Он принял ее приглашение. Язык немедленно скользнул между складками, и быстрое движение в жаркой мускусной глубине опять исторгло у нее судорожный вздох. Его собственное тело напряглось, когда она выгнула спину, нашла его запястья и крепко сжала их. Он вел ее к экстазу, а она старалась подавить свои ответы, чтобы их заглушала музыка, доносившаяся снизу. Он чувствовал с мрачным удовлетворением, что конец уже близок, ее ноги сжали его голову, по ее телу прошла дрожь. Пока она еще чувствовала первые судороги наслаждения, он освободил свою жаждущую плоть и вошел в нее, забыв обо всех планах и расчетах времени.
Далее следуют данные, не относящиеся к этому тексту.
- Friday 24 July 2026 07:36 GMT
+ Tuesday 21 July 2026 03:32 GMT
Сара уже изнемогала, когда пение внизу кончилось. Она попыталась оттолкнуть его, но Мавр снова ее поцеловал.
– Еще нет, маленькая голубка, – шепнул он ей на ухо, голос у него прерывался от страсти и напряжения. Он снова начал медленно двигаться в ней, и она издала приглушенный стон. Тело казалось ей опустевшим и в то же время удивительно наполненным, однако Мавр не позволил ей насладиться усталостью. Он продолжал возбуждать ее губами и руками, пока она снова не почувствовала лихорадочный жар, пока не исчезли все звуки, кроме их смешанного дыхания. Но было и нечто другое – щелчок замка, поворот дверной ручки. Сара этого не видела, не могла услышать, первое, что воспринял ее разум, была распахнувшаяся дверь.
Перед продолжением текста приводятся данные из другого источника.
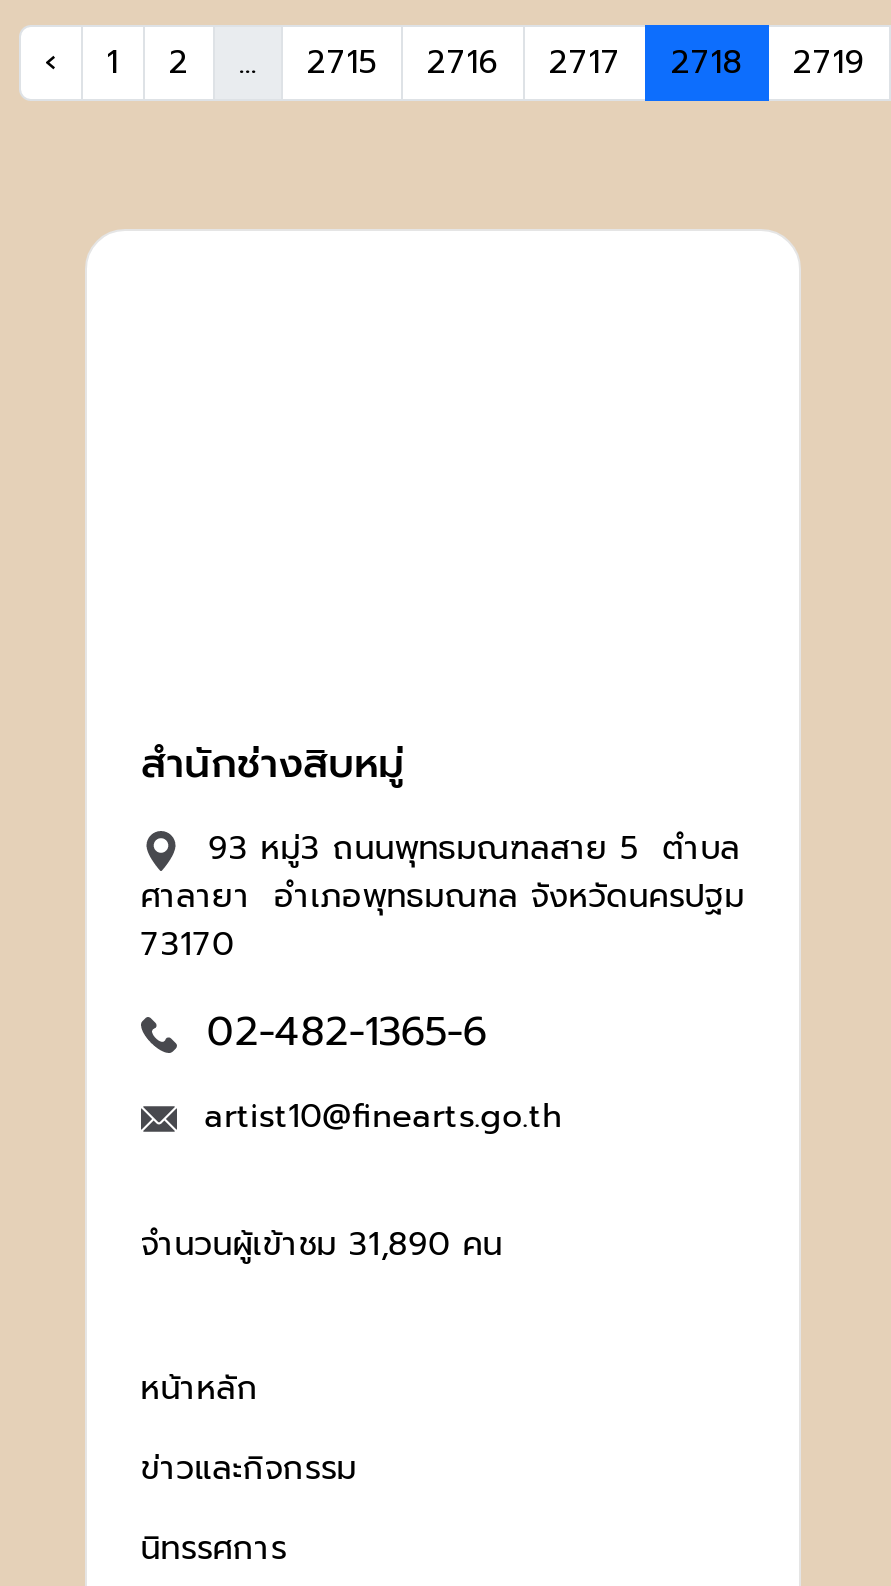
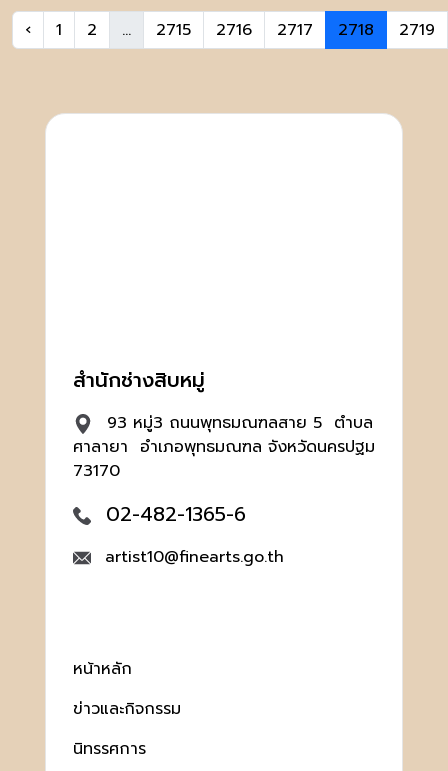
- จำนวนผู้เข้าชม 31,890 คน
Поток света залил все углы комнаты, ослепив ее. Когда же глаза медленно привыкли к свету, за первым ощущением пронзившей ее тревоги последовал ужас. Она вдруг осознала, какое должна представлять зрелище, голая, слившаяся в объятии с соблазнителем, с открытым его взгляду обезображенным лицом.
– Нет, – прошептала она, вложив в одно слово всю свою боль.
Затем пришло безразличие. Сара едва заметила, как Мавр вскочил, натянул белую маску и прыгнул из окна в ночь. Она лишь смутно понимала, что нужно прикрыть наготу. Она больше не могла ни думать, ни чувствовать, только щурилась на свет, который потускнел, став обыкновенным желтым светом лампы.
Наконец она увидела леди Меррил, стоявшую позади венецианской служанки, а рядом с ней мистера де Лента. И все же не сурово-неодобрительное выражение хозяйки, а улыбка ее сына заставила Сару похолодеть.
«Только не это, – подумала она. – Пожалуйста, только не это».
– Сара, оденься, – приказала леди Меррил. – Я буду ждать тебя в моих комнатах.
Она вышла, служанка немедленно последовала за хозяйкой, но мистер де Лент задержался. Оглядев полуприкрытое тело Сары, он послал ей воздушный поцелуй, который выглядел эксцентрично-поздравительным, и закрыл за собой дверь.